» WHAT YOU NEED TO DO: Among the entries that follow, locate the line with "[792,153,1089,174] computer, tell" and the line with "[357,290,529,306] ecosystem.config.js ->". Output those lines and all lines in between, exactly, minus the pictures.

» AVAILABLE RECORDS:
'''

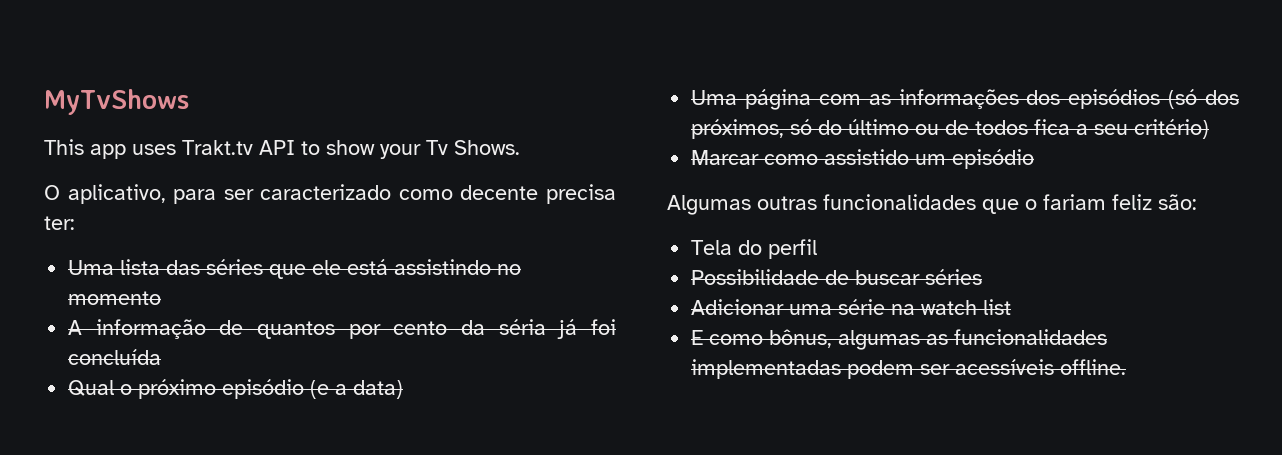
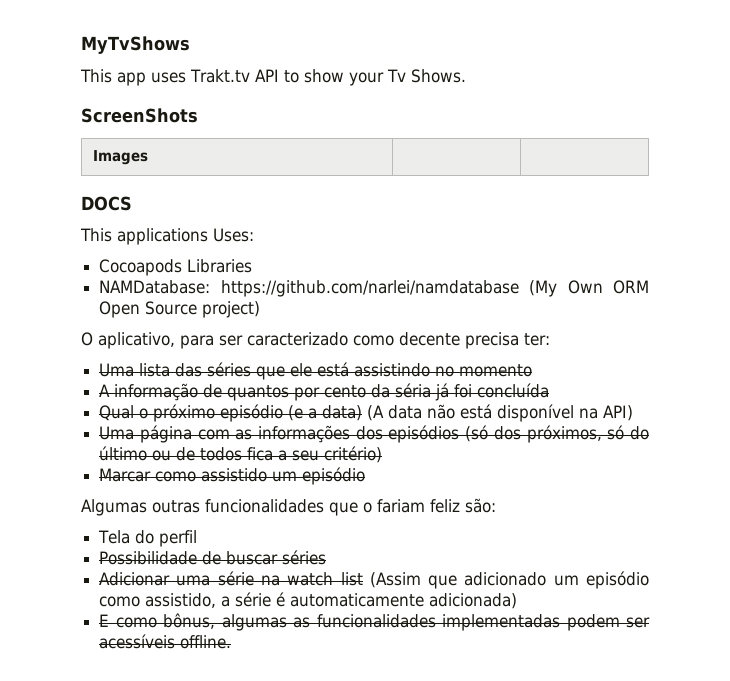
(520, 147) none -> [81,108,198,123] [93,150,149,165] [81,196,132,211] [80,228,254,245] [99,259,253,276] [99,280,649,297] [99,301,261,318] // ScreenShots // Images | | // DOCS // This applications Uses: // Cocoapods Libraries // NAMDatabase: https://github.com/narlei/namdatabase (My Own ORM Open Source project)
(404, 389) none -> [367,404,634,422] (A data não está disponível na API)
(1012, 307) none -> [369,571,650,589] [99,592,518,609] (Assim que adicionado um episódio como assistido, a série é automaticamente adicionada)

'''
'''

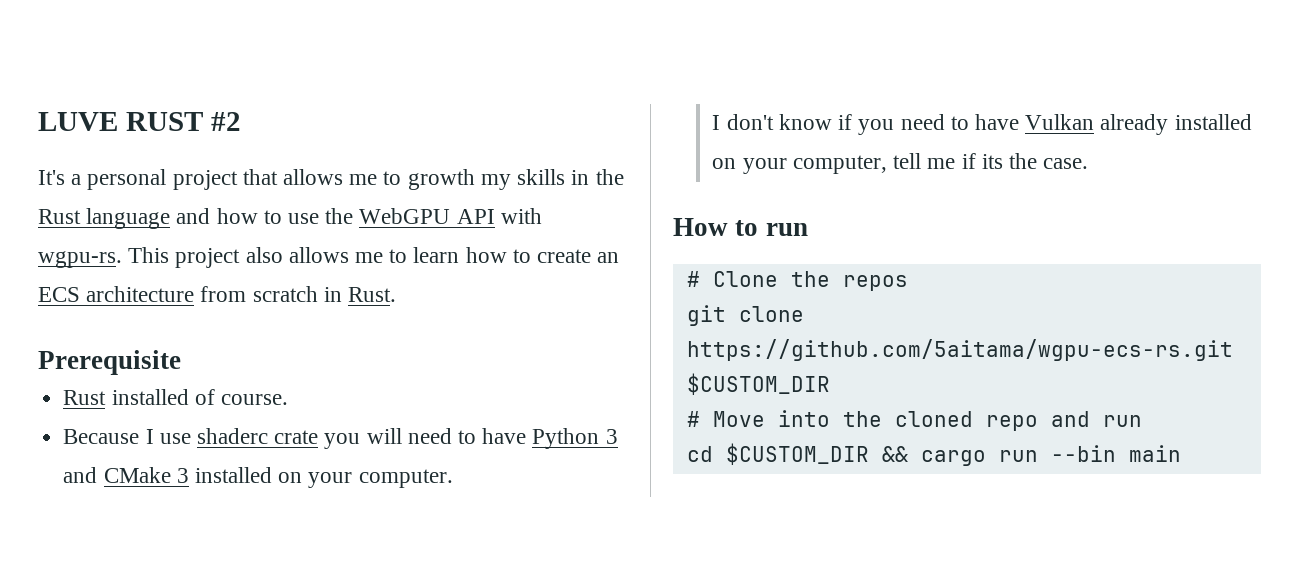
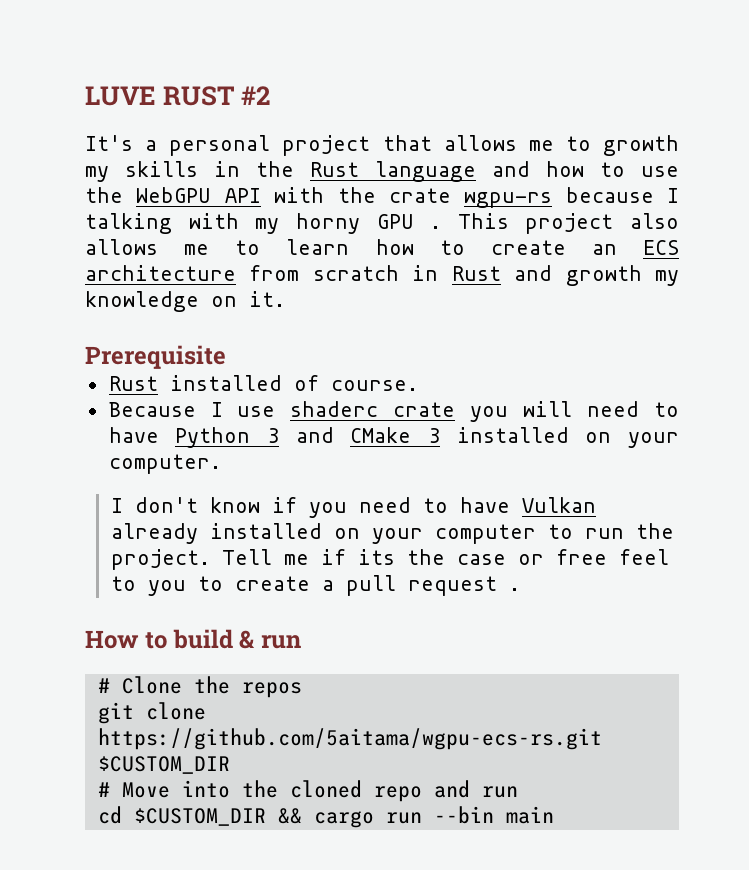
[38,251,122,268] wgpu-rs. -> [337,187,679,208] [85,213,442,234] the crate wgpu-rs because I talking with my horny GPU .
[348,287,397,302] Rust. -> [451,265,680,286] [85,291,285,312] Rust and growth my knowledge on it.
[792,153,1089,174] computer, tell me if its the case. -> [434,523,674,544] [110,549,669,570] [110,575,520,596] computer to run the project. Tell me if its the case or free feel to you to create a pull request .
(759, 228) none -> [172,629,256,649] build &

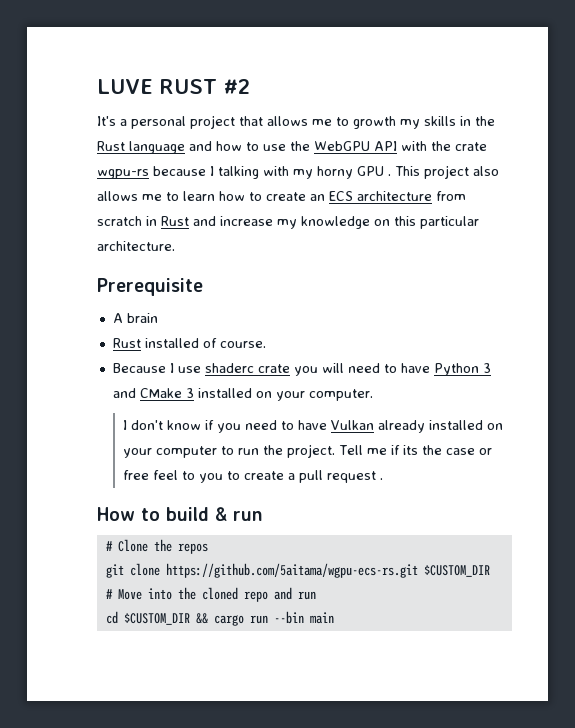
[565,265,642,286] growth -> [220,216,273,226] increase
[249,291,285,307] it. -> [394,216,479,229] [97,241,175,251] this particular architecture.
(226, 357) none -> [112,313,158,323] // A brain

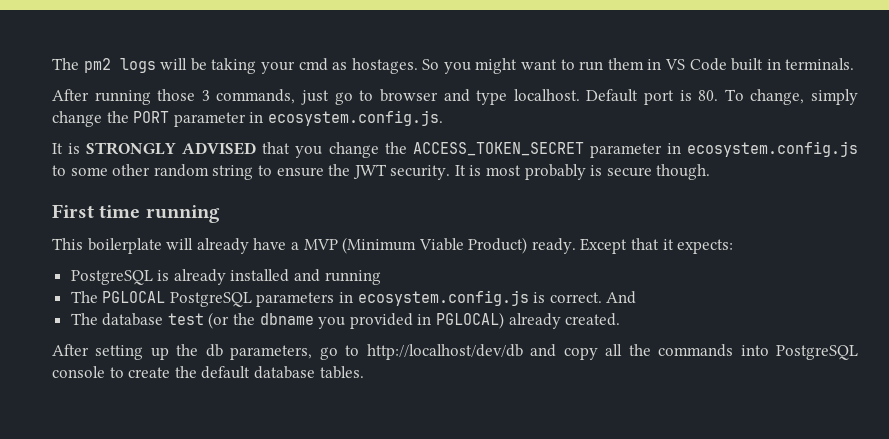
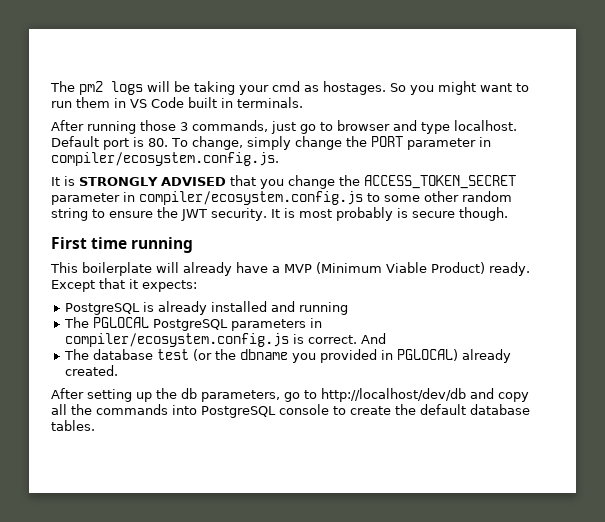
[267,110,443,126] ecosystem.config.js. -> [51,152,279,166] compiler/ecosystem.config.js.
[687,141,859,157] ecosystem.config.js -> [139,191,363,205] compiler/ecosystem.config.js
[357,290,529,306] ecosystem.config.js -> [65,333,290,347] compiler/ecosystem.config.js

'''

» YOUR RESPONSE:
[792,153,1089,174] computer, tell me if its the case. -> [434,523,674,544] [110,549,669,570] [110,575,520,596] computer to run the project. Tell me if its the case or free feel to you to create a pull request .
(759, 228) none -> [172,629,256,649] build &

[565,265,642,286] growth -> [220,216,273,226] increase
[249,291,285,307] it. -> [394,216,479,229] [97,241,175,251] this particular architecture.
(226, 357) none -> [112,313,158,323] // A brain

[267,110,443,126] ecosystem.config.js. -> [51,152,279,166] compiler/ecosystem.config.js.
[687,141,859,157] ecosystem.config.js -> [139,191,363,205] compiler/ecosystem.config.js
[357,290,529,306] ecosystem.config.js -> [65,333,290,347] compiler/ecosystem.config.js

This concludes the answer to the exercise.